Review: Heavy Fire: Red Shadow (PS4)

Heavy Fire RSWhile previous games in the Heavy Fire series have been on-rails shooters a tiny bit (but not exactly) like a non-gun controller version of Time Crisis with a whiff of modern military shooters set in fictional locations based on real word military hot zones, Heavy Fire: Red Shadow ($19.99) is more than a little reminiscent of the arcade version of Beach Head 2000. For those with short memories (or those who’ve never played that older game), it was a fixed turret shooter where you mowed down enemy troops and vehicles, blasted planes out of the sky and pretty much laid waste to as much as you could in a 360 degree radius until you were overrun (or just ran out of credits). While a bit on the shallow side in terms of gameplay depth, this latest installment packs in enough stress relieving bang for the buck that keeps it replayable.

Well, provided you don’t mind dealing with a few troubling bugs that really need patching.

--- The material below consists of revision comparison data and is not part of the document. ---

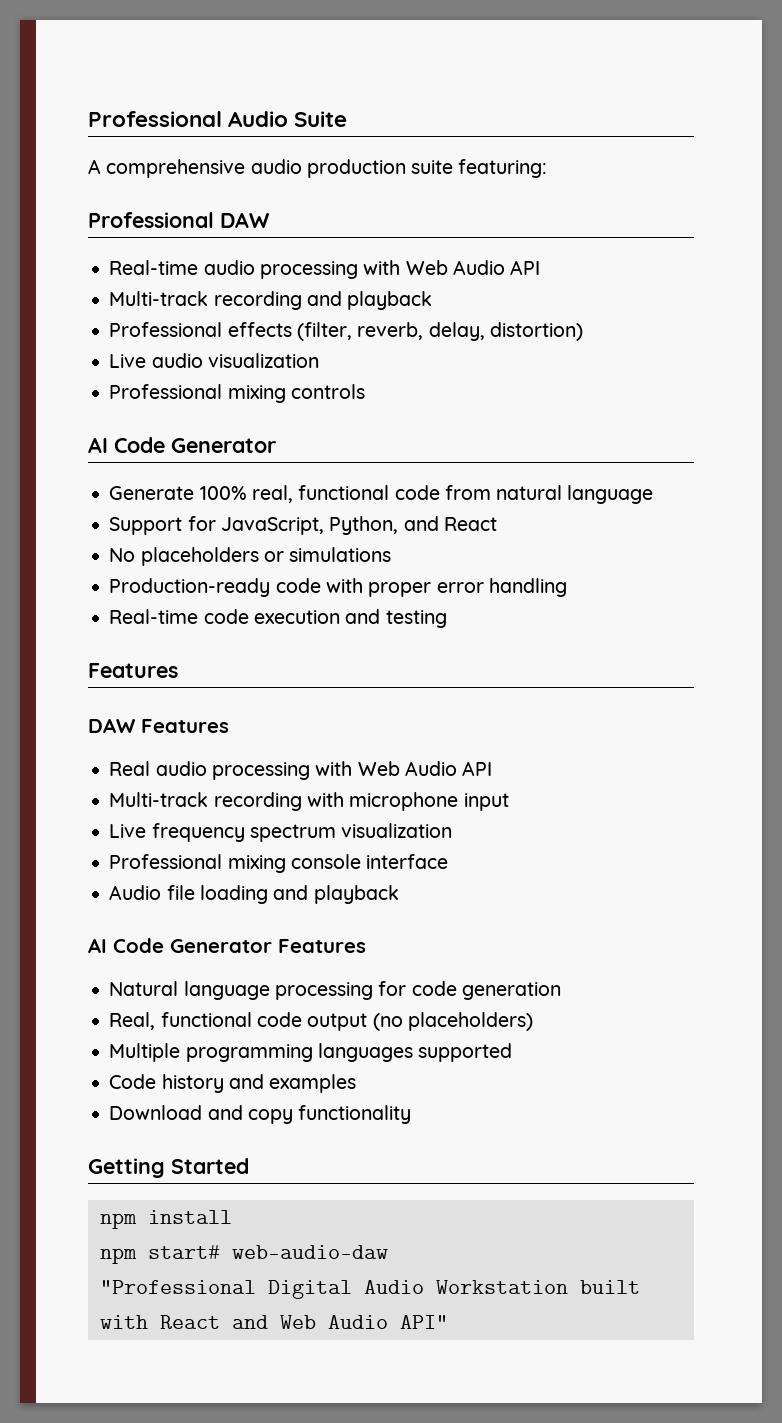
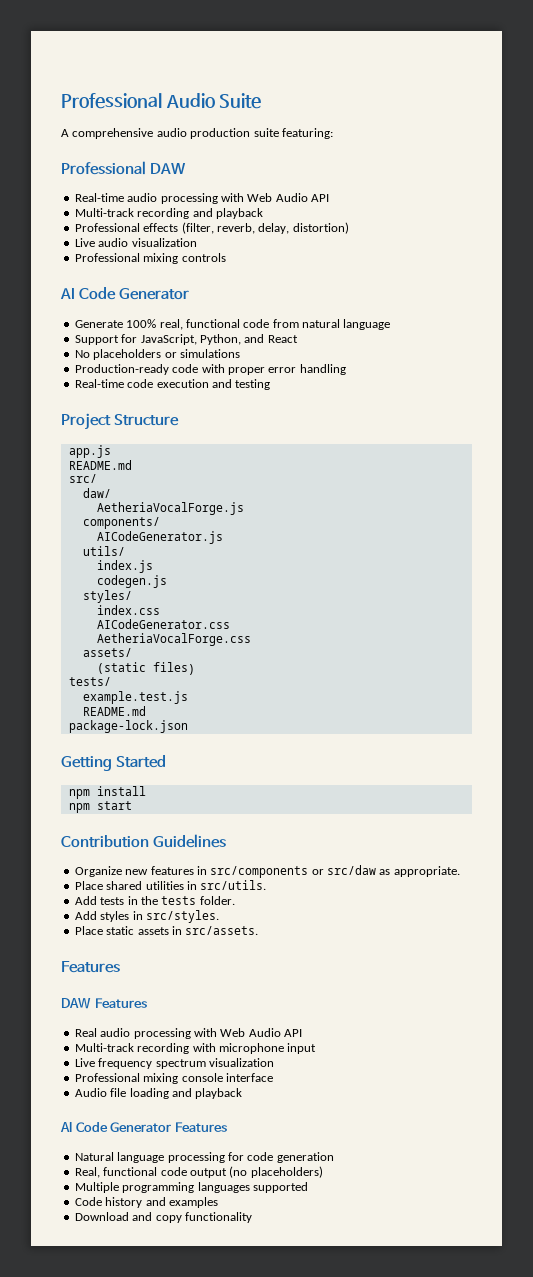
+ Project Structure
+ app.js
+ README.md
+ src/
+ daw/
+ AetheriaVocalForge.js
+ components/
+ AICodeGenerator.js
+ utils/
+ index.js
+ codegen.js
+ styles/
+ index.css
+ AICodeGenerator.css
+ AetheriaVocalForge.css
+ assets/
+ (static files)
+ tests/
+ example.test.js
+ README.md
+ package-lock.json
+ Getting Started
+ npm install
+ npm start
+ Contribution Guidelines
+ Organize new features in src/components or src/daw as appropriate.
+ Place shared utilities in src/utils.
+ Add tests in the tests folder.
+ Add styles in src/styles.
+ Place static assets in src/assets.
- Getting Started
- npm install
- npm start# web-audio-daw
- "Professional Digital Audio Workstation built with React and Web Audio API"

“Come out to the coast, we’ll get together, have a few laughs…”  Ha. Ha. (BOOM!), Now you have quite a few too many guns.


That said, I’d gather that some fans of the series from its beginnings as digital titles on the Nintendo 3DS may be disappointed in this because of the lack of co-op play, which a game such as this kind of needs to spread the fun past one’s home. You do get PSVR support in the retail packaged version that adds some “in your face” moments (usually in those moments when you’re yelling exactly that to some enemies on the receiving end of whatever ordinance you’re blasting or calling down on them). But those plain-ish visuals tend to get a bit mushy in VR compared to other games using the format. Granted, it’s not supposed to be a “great” game in that way some games become “instant classics” these days. But, if you just love all sorts of digital pyrotechnics and can bear the bugs, step on up and have a seat – it’s your turn at the turret.


There’s a straightforward story here, but all you really need to know is there’s an invasion force that has to be fended off using that machine gun/rocket launcher armed turret from a few different locations (4 day and night level variants) that yes, misses the opportunity for rail shooter maps that could have led to the combat played here. It’s a shame about the loss of those on-foot sections (as well as the potential for rail shooter vehicle stages) because the game has a RPG-like experience and money earning system that allows you to gain ranks and upgrade your weapons and skills as you play. Action is generally frantic, but the ability to deploy a small squad, call down air strikes, supply drops and gain other assistance add a hint of depth the game really needs.

As fun as all that cathartic screen clearing gets, some old issues get in the way with some enemies and vehicles getting too bullet spongy, shots that seem to hit or miss randomly at close range, and the occasional optional mission that’s easy to fail because you’re taking on too much to handle. The most annoying bug tends to ruin the experience outright, though. There’s a spawning/path finding  issue where sometimes the last enemy on a map gets trapped in a location you can’t shoot, so you end up wasting time blasting every object in sight praying to whomever you score that kill. As you can imagine, this drags a level out and crushes any fun one may be having like am egg rolled under a charging elephant. Oh, and those indestructible palm trees do not help one bit.

HF_RS 04

“I love the smell of coffee in the morning… it smells like… Napalm!” No wait, that’s not the line, dang it! “CUT!”


Granted, you can also play a bit lazier and keep dying and retrying by simply sweeping the targeting reticule all over the screen. But that’s really a more boring way to do this whole protecting the shoreline (and I’m sure that virtual drill sergeant in your head will be screaming at you at some point for improper use of a fake firearm). There’s an Endless mode here as well, and it ups the challenge, allowing you to pick a map and have at it until you’re overrun. Other than leaderboards, there’s no online support at all, but it would be cool to see the next installment return to co-op play and maybe some sort of reliable online play (any lag would make for a lousier game, so maybe that’s not in the cards) as well as the return of some sort of rail-based on foot and vehicle stages.

As with any casual play arcade game such as this, your mileage will vary. If you know what you’re getting into and like what you see, there’s a good chance you’ll be all aboard this train. There’s a free demo up on PSN for everyone else to make up their minds. With that said, I’m going to go blow a few more bad guys up with a pair of good headphones on and call it a night. For all the bloodless mayhem and buggy stuff, this is actually somewhat… relaxing?



Just another day on the beach. “Hey, Joe? I’ll betcha a pack of smokes you can’t hit that shark off in the distance!” Joe missed the shark, by the way.